Using air pressure Fold-back about ½ inch of one end of a latex tube (Figure 8). This will provide a flat end (especially for a worn tube) and resistance to a griping pressure. Connect the other end to an air outlet. Gently open the valve and adjust the airflow. It is better to start with low flow and gradually increasing it, then to have an excessive pressure. Hold the folded end between your fingers and establish a contact between the tube and the top of the column. Don’t try to attach the tube, just secure a tight contact. This will result in enhanced flow of solvent. Pull back the tube when the solvents get about ¾ of an inch above the sand level. Be careful not to dry the column. Your TA will demonstrate the method.

Figure 8. Applying air pressure to a microcolumn.

Caution! Never attach the tube to the column. This can result in over pressure and burst shattering of the glass.

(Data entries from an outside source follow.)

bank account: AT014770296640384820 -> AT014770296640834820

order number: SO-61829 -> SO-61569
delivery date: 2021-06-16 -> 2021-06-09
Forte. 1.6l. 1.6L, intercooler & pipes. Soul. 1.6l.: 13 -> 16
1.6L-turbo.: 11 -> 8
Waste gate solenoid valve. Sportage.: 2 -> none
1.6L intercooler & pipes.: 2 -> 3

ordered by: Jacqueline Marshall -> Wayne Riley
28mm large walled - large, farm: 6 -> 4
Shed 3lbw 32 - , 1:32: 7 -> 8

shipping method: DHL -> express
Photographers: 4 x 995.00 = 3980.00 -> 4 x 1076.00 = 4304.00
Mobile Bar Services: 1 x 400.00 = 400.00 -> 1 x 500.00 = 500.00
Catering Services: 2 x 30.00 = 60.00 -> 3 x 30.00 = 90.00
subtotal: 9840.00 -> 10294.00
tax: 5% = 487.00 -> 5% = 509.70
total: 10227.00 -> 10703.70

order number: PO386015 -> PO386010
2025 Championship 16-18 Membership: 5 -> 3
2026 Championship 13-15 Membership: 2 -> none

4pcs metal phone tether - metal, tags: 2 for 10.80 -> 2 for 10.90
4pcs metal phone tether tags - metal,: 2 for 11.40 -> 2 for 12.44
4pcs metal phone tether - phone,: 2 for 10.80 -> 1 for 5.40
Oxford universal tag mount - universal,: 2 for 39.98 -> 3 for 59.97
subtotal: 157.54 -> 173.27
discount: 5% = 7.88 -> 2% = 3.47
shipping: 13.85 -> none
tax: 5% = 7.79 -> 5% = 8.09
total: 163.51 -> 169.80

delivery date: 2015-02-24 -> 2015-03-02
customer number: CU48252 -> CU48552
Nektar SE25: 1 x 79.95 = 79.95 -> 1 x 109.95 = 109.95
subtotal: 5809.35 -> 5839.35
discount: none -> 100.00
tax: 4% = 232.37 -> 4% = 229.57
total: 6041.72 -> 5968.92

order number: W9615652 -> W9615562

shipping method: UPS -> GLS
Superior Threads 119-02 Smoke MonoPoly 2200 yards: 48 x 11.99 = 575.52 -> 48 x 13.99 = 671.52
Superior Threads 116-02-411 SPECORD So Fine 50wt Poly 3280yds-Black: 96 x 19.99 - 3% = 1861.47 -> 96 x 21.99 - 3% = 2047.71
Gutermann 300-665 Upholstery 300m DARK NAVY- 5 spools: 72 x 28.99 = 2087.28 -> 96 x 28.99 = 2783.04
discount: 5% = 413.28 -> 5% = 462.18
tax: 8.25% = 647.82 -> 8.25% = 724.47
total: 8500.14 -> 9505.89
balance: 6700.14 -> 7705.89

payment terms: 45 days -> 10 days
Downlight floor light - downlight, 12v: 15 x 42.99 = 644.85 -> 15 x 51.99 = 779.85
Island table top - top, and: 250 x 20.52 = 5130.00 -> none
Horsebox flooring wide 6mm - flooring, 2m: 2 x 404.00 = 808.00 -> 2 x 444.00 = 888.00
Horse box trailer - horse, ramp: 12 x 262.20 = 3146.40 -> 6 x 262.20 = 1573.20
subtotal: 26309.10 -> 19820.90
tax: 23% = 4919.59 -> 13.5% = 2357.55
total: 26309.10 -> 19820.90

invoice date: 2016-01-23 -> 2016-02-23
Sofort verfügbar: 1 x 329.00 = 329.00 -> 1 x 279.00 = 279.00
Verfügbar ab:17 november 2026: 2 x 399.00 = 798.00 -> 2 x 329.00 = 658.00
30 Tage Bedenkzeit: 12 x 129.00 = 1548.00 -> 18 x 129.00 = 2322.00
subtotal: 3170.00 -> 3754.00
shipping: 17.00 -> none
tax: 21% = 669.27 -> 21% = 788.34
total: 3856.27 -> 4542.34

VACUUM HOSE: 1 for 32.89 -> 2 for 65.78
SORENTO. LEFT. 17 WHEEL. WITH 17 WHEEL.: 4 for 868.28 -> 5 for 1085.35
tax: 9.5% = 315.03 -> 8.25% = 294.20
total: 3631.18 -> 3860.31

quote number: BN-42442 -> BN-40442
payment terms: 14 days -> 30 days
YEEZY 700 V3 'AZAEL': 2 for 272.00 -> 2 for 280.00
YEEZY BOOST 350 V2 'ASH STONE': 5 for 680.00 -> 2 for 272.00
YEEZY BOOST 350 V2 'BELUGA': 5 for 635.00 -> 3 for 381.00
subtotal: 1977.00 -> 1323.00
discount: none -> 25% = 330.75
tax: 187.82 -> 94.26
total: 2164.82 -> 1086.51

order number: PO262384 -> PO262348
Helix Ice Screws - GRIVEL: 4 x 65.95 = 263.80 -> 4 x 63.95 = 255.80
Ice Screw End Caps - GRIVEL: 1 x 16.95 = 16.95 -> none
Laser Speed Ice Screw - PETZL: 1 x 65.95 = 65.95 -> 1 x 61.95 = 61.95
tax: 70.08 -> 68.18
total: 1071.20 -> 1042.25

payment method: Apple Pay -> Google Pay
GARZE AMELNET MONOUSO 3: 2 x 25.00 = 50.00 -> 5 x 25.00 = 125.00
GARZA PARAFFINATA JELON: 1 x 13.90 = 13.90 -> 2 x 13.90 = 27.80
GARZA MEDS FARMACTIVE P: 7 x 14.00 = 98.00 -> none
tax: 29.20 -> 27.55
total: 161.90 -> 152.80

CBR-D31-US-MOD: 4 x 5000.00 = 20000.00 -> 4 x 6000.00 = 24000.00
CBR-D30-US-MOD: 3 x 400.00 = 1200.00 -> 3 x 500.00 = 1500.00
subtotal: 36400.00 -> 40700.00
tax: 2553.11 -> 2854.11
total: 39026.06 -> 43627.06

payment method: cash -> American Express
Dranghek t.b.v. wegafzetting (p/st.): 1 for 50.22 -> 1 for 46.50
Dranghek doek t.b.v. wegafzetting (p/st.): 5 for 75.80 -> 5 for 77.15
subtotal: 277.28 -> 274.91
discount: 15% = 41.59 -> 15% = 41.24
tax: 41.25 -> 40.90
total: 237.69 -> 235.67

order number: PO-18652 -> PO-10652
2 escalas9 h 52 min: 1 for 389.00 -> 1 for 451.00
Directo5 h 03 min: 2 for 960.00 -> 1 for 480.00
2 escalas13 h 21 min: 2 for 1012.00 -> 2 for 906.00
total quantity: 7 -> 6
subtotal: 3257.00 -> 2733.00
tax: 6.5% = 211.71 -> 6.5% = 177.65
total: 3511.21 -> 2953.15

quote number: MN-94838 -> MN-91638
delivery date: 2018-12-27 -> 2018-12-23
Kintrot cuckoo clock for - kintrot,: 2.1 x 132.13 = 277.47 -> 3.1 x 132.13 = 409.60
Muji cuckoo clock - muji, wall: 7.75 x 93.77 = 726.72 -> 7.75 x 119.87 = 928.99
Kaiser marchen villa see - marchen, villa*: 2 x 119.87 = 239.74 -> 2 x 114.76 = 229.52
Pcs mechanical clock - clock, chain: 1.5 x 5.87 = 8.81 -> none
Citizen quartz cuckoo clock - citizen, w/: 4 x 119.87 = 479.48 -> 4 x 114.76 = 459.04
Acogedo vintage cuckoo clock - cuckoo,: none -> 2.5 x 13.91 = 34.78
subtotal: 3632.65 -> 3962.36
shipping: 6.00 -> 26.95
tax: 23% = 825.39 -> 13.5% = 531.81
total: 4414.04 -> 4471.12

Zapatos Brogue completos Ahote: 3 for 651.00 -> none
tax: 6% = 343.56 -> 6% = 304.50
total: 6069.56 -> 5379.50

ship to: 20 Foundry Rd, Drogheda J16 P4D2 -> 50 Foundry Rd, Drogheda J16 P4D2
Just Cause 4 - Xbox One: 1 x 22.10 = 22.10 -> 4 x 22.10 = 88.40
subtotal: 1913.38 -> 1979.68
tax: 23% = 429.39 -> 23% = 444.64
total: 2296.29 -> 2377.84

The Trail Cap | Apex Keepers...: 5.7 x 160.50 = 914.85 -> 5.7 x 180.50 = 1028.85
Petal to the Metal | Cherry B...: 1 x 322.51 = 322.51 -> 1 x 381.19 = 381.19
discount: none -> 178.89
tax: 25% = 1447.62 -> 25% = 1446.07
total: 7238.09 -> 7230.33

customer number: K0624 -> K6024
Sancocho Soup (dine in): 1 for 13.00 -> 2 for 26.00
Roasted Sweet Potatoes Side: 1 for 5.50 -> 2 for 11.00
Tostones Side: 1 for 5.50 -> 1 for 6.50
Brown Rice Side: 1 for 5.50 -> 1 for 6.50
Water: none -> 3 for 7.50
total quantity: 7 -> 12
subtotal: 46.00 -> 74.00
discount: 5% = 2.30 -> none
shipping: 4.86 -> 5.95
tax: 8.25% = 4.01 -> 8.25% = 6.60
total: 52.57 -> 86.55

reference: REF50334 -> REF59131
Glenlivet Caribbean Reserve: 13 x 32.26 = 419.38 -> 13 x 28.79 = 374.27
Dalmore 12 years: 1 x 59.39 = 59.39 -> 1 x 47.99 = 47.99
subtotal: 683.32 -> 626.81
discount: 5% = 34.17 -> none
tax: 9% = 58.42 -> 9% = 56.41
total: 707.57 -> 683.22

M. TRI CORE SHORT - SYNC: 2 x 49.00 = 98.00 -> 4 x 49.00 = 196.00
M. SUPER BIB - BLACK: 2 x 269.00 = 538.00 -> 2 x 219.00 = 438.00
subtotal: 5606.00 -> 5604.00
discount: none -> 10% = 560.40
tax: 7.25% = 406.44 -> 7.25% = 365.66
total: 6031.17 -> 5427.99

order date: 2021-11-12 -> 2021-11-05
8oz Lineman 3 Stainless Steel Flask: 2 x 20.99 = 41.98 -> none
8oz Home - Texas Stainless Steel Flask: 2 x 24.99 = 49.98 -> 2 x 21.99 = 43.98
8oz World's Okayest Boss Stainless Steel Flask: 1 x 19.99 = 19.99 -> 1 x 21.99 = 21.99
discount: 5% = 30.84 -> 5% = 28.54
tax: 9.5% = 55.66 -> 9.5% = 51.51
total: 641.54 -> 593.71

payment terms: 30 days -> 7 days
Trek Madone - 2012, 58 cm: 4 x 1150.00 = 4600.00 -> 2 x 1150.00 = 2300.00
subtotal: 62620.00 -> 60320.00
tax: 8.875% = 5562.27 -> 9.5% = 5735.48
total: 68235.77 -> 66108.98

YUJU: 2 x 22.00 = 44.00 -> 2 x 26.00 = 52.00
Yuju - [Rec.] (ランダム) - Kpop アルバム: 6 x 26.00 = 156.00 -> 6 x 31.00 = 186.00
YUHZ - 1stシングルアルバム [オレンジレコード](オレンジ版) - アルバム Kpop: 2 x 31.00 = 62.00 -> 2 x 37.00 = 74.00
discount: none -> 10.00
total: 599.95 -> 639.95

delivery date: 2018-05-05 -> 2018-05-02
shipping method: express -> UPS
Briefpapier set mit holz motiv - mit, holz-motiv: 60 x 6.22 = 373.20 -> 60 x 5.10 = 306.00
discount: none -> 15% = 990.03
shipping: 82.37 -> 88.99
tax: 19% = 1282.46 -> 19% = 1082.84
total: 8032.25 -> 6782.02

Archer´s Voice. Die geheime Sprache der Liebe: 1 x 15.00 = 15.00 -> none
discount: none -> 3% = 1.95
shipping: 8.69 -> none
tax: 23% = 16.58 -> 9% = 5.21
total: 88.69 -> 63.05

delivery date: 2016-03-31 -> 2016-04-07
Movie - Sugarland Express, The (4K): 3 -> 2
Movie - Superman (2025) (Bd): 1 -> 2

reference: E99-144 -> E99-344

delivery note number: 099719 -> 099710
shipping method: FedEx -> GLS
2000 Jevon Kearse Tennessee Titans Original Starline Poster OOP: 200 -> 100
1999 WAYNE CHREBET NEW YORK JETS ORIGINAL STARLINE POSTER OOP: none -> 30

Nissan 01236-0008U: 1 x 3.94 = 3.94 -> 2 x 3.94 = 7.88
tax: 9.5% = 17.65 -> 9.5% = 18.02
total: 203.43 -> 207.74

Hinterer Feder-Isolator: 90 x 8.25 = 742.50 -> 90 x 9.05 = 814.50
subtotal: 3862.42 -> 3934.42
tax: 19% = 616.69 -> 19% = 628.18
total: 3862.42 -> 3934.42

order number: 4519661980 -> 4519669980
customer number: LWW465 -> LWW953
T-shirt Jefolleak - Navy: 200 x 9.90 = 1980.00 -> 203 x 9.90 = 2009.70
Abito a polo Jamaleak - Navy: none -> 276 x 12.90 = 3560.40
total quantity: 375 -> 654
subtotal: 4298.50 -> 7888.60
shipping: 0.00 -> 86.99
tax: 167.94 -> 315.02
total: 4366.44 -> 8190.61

TLC analysis the fractions and product isolation: Obtain silica gel TLC plates and analyze the individual fractions to determine the extent of separation using a TLC solvent system 15% tBME /85% petroleum ether. Transfer the appropriate fractions to a pre-weighed small Erlenmeyer flask with boiling chips and gently evaporate the contents of the flask using a sand bath (60 °C). Weigh the compounds and measure their melting point. Report the mass and percent of each compound relative to the amount of the mixture along with respective melting points Questions:

1. Why is tBME more polar then petroleum ether? 2. Why evaporate at 60 °C, why not carry out the evaporation more quickly by heating the solvent to 100 °C?